Your dog is constantly learning, especially through puppyhood. Some of the things your pup has learned are probably amazing and others... well, maybe so ideal (the lovable little ).
As a dog parent, it is important that you help your dog differentiate what is appropriate and inappropriate behavior. You're the leader of the family. He needs your guidance.
Don’t let your BFF become a terror, learn the top 10 essential things to teach your dog.
#1 No Biting
A puppy that bites may likely grow up to be a biting dog, and that is dangerous for him as well as others. It only takes one bite and you could be handing your dog over to the court.
Start training early. On day one, teach your puppy that biting is NOT acceptable behavior.
Stop the activity you are doing with your pup as soon as you feel those teeth. Draw away from your dog immediately and ignore him for five seconds.
After the five seconds have passed, resume the activity calmly and continue the process until your pup gets the picture.
Nobody likes cleaning up pee. Nuff said.
Teaching your dog when and where to relieve himself is a training must.
Crate training normally works wonders. Try confining the pup in a crate for age-appropriate periods of time, taking him outside to relieve himself. Try trigger words like “go” or “do your business” and praise him enthusiastically and reward with treats when he does go.
Over time, the area in which he is allowed to roam can become greater and his final reward for becoming a complete master of his bodily functions is the free range of the house.
#3 To Chew or Not to Chew
It is in a dog’s nature to chew and he should not be completely discouraged from doing so. Not only is chewing a good way to save your dog from boredom, but it can also aid dental health and alleviate stress.
Provide a variety of dog-friendly chew toys in your home and work with your dog to understand what is his to chew (and what isn't ).
Dogs that aren't properly socialized can become fearful and even aggressive in situations they aren't familiar with. So, this is an important one to start early as well.
Socialize your dog by going to the park to allow him to see other dogs, animals and people. Invite friends and family over to the home often to allow your dog to get to know people who are okay to be in the house. Take him new places and let him experience new things.
Just keep it safe and fun for him.
#5 Veterinarian & Groomer Behavior
Teach your dog how to behave at the veterinarian’s office or at the grooming salon by playing pretend.
Set your dog up on an elevated surface and begin petting him, massaging his ears, his feet and looking into his mouth. Do it slowing and reassure him.
When he's behaved well - no nipping or trying to jump off - reward him and tell him how good he is. Practice this little routine several times a week and make your next visit to the dog professionals run a lot smoother.
#6 Separation Anxiety Prevention
Dogs build strong bonds between themselves and their owners, so much sometimes that they can develop anxiety when their owners leave.
Help prevent separation anxiety by gradually leaving your dog for different periods of time. Give your pooch a fun chew toy to play with and meet him with a joyful greeting upon arrival. Of course, this training technique works best if started at an early age.
For a some added help, check out DOGTV. It is scientifically-developed TV content for dogs. They provide programming that’s organized into relaxing, stimulating and desensitizing segments that work together to provide just the right balance for the daily routine of your pup.
You can even try it out free for a month.
#7 Wearing a Harness or Collar
Getting your dog used to wearing a collar is not always as easy as it looks. You may go through a few chewed up collars before your pup gets accustomed to wearing one.
Try lightweight and comfortable collars or harnesses and place them loosely on your dog at first.
He'll get the hang of it quickly.
#8 Leash Training
Training your dog to walk on a leash without pulling or jerking you every step of the way often takes some practice (have patience).
There are a variety of training techniques used to get your dog to walk appropriately on a leash, but it all comes down to reward and consistency.

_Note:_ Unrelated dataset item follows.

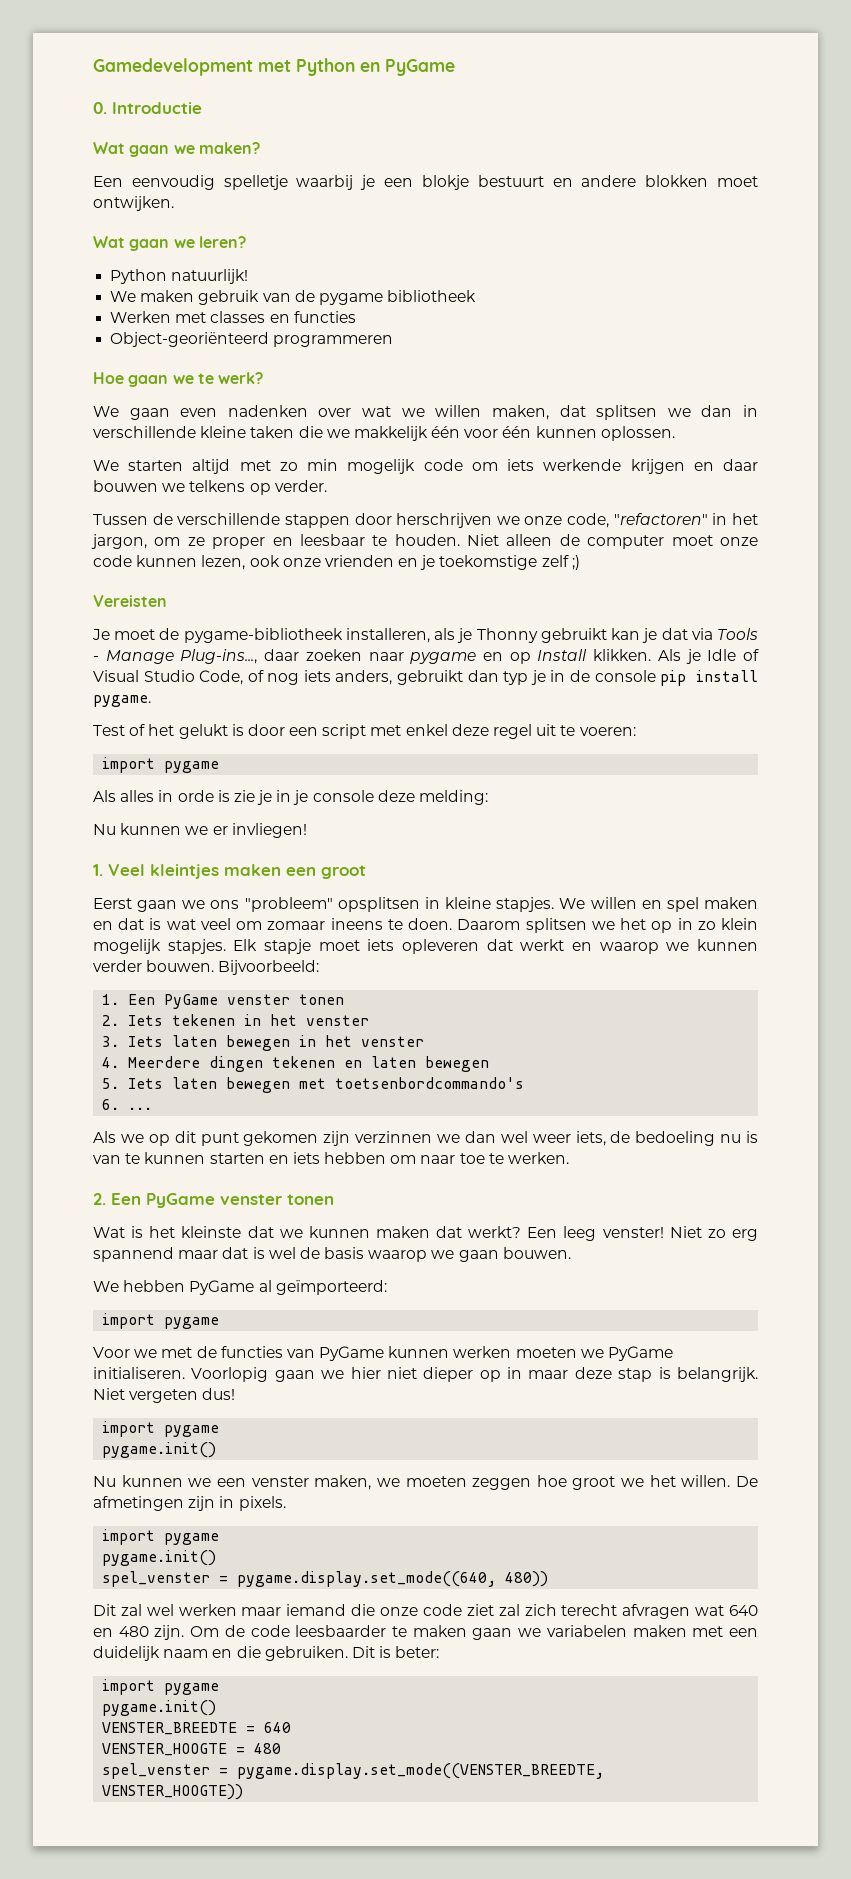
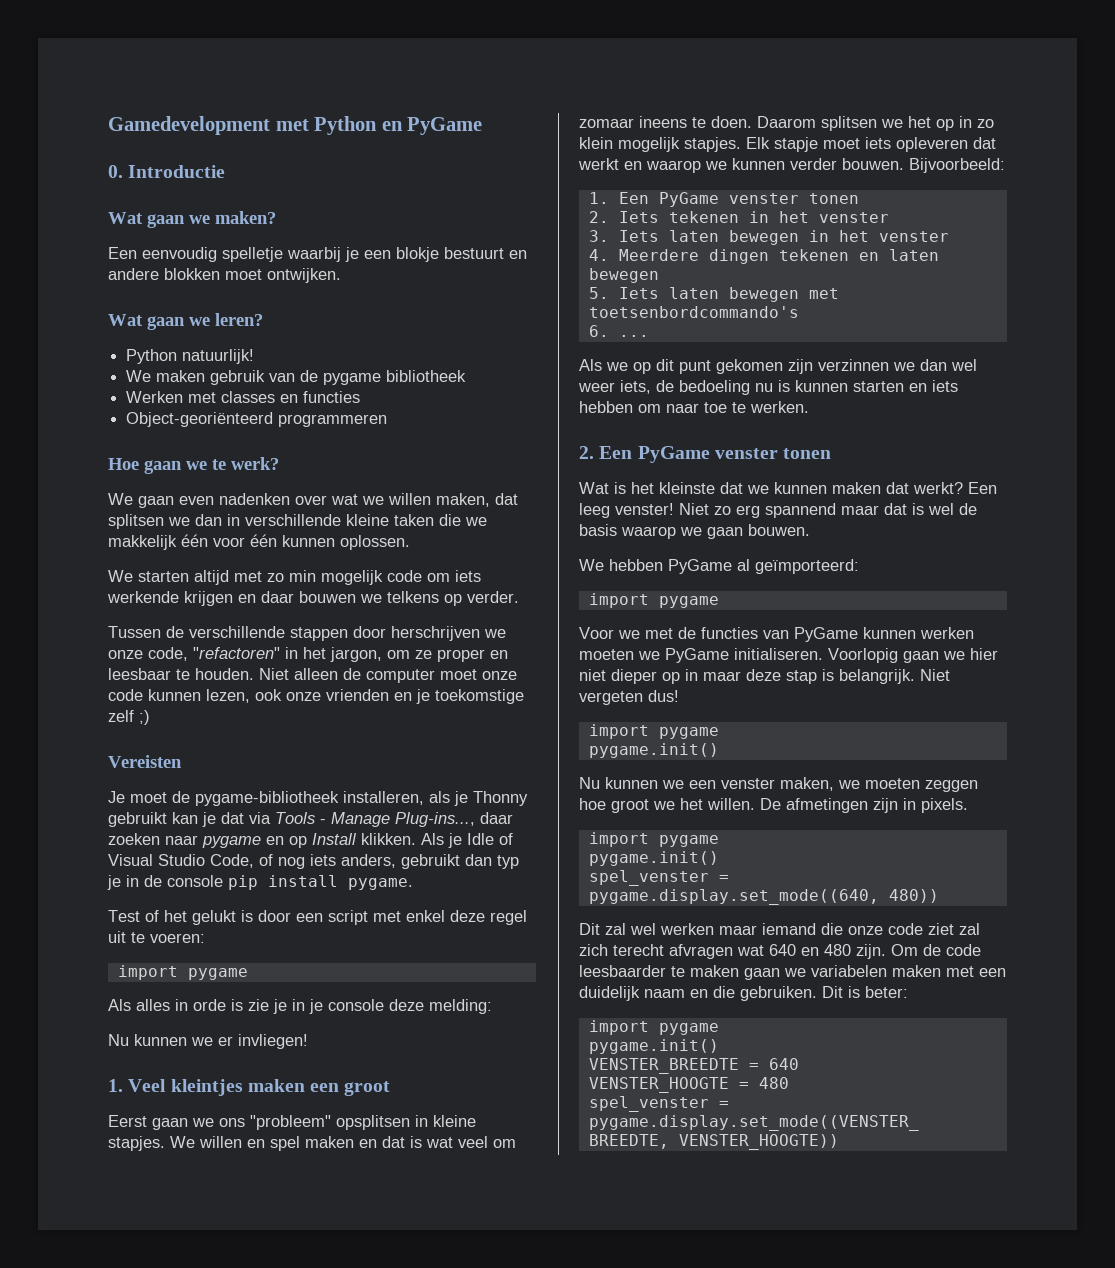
[93,1153,141,1164] van te -> (790, 386) none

Rewarding him for not chasing that bird on the street or discouraging him from walking ahead of you should all be done on every walk.
Remember - consistency!
#9 The Meaning of “Yes” and “No”
To teach your dog the meaning of “yes” and “no” means you want him to continue or stop what he is doing.
Catch him in the act of doing something you want him to continue doing - like coming to you on command - by repeatedly saying “yes.”

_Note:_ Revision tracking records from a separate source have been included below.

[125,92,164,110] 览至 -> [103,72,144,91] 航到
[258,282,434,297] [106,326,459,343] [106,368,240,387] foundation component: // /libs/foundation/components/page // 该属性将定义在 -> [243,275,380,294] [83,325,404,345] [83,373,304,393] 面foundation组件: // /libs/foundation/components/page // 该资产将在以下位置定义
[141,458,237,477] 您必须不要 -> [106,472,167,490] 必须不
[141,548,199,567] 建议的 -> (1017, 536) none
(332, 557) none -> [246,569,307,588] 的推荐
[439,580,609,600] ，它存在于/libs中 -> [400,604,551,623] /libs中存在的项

If your dog is doing something you don't want him to do - like digging a hole in the yard - repeatedly say “no". Get his attention and when he redirects his behavior, reward him.
You may have to tell him to stop what he is doing using a stern tone in your voice to make the message clear. But also remember, he's just learning and he's sensitive. Be firm, but patient. And always reward him for the things he's doing right (he want to please you!).
#10 Learning His Name
A dog must learn his name to identify when he should look to you and when he is needed.

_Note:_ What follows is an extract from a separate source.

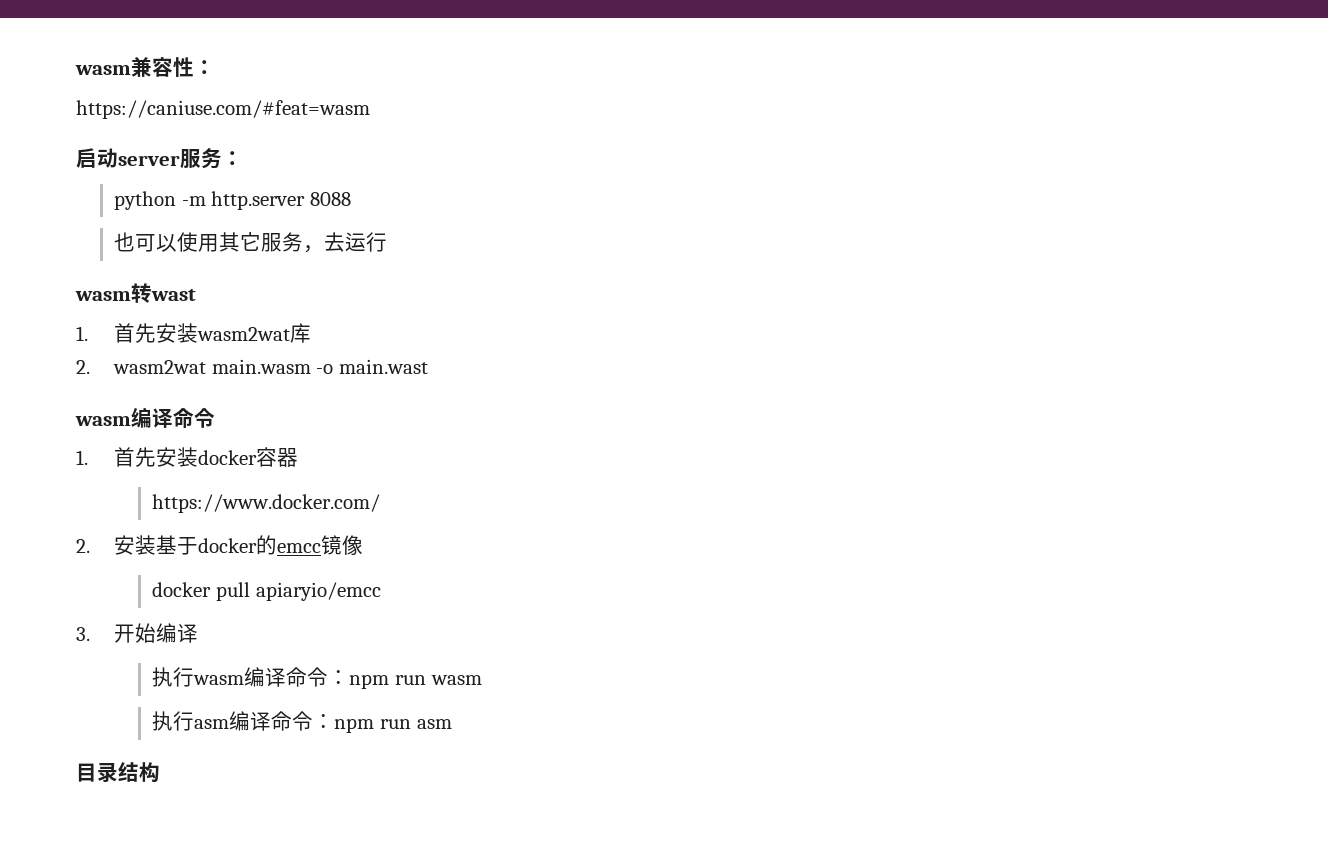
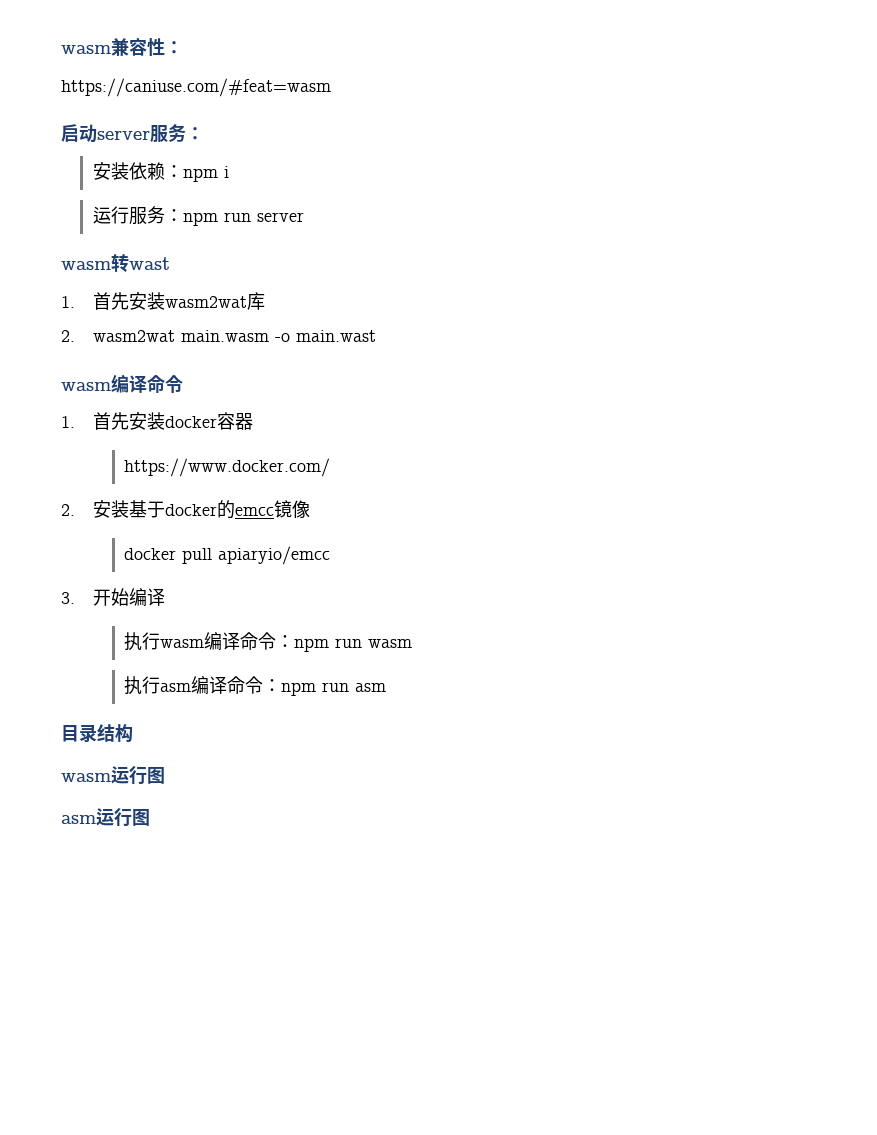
[114,191,351,210] [114,232,388,253] python -m http.server 8088 // 也可以使用其它服务，去运行 -> [92,162,229,182] [92,206,304,226] 安装依赖：npm i // 运行服务：npm run server
(160, 772) none -> [61,766,165,785] [61,808,150,827] // wasm运行图 // asm运行图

Choosing a name with no more than two syllables is easiest for dogs to understand, such as Fido. Also, try not to choose names and commands that sound very similar (i.e. "Bo" and "No").
Teach your pup his name by repeating his name until he looks, clapping your hands when you say his name and rewarding him with treats when he identifies it.
Training your dog is so important to start from day one. Don’t wait, practice these top 10 things to teach your dog and start training your dog today!